Title: Apparatus and method for improving data transmission speed of terminal transmitting data using near field communication scheme

Description:
PRIORITY 
     This application claims the benefit under 35 U.S.C. §119(a) of a Korean patent application filed in the Korean Intellectual Property Office on November 5, 2008 and assigned Serial No. 10-2008-0109403, the entire disclosure of which is hereby incorporated by reference. 
     BACKGROUND OF THE INVENTION 
     1. Field of the Invention 
     The present invention relates to an apparatus and a method for transmitting data using a Near Field Communication (NFC) scheme.
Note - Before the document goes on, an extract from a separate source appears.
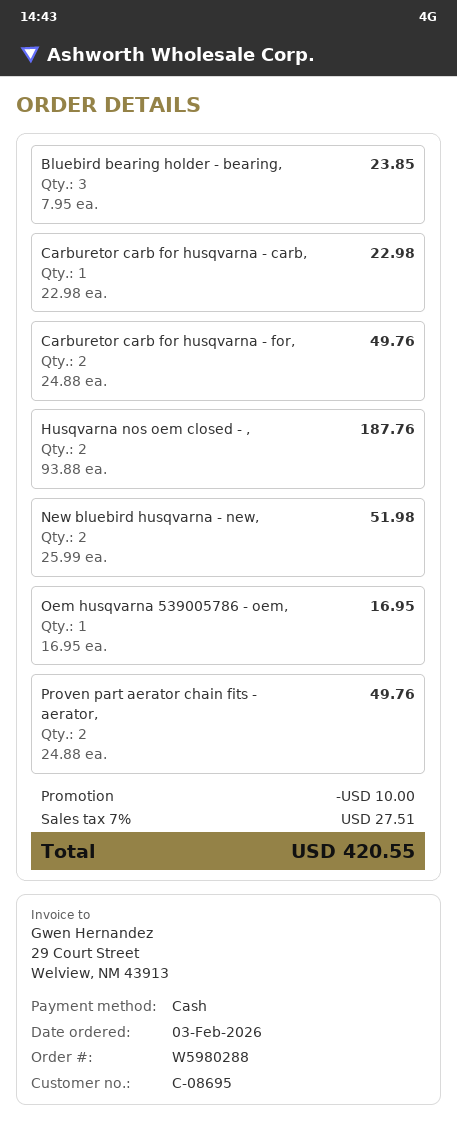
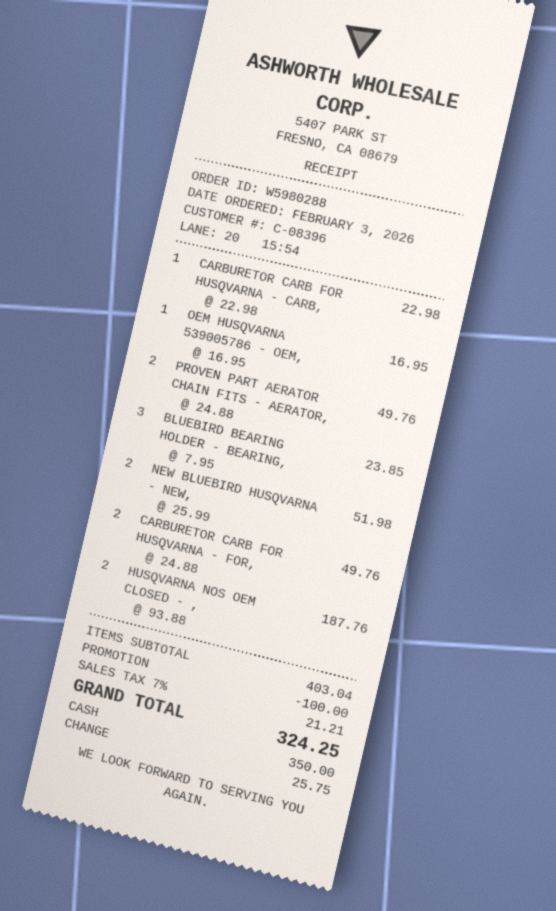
customer number: C-08695 -> C-08396
discount: 10.00 -> 100.00
tax: 7% = 27.51 -> 7% = 21.21
total: 420.55 -> 324.25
More particularly, the present invention relates to an apparatus and a method for improving data transmission speed of a terminal transmitting data using an NFC scheme. 
     2. Description of the Related Art 
     As communication apparatuses and equipment develop, mobile communication terminals have become an essential element to everyday life. As a result, communication terminal services requiring high bandwidth, such as Electronic (E)-mail, Digital Multimedia Broadcasting (DMB), Digital Audio Broadcasting (DAB) and Digital Video Broadcasting-Handheld (DVB-H), have increased. Also, as personal mobile communication terminals such as cellular phones and Personal Digital Assistants (PDAs) are used, a short distance communication scheme is necessary which does not need a base station. 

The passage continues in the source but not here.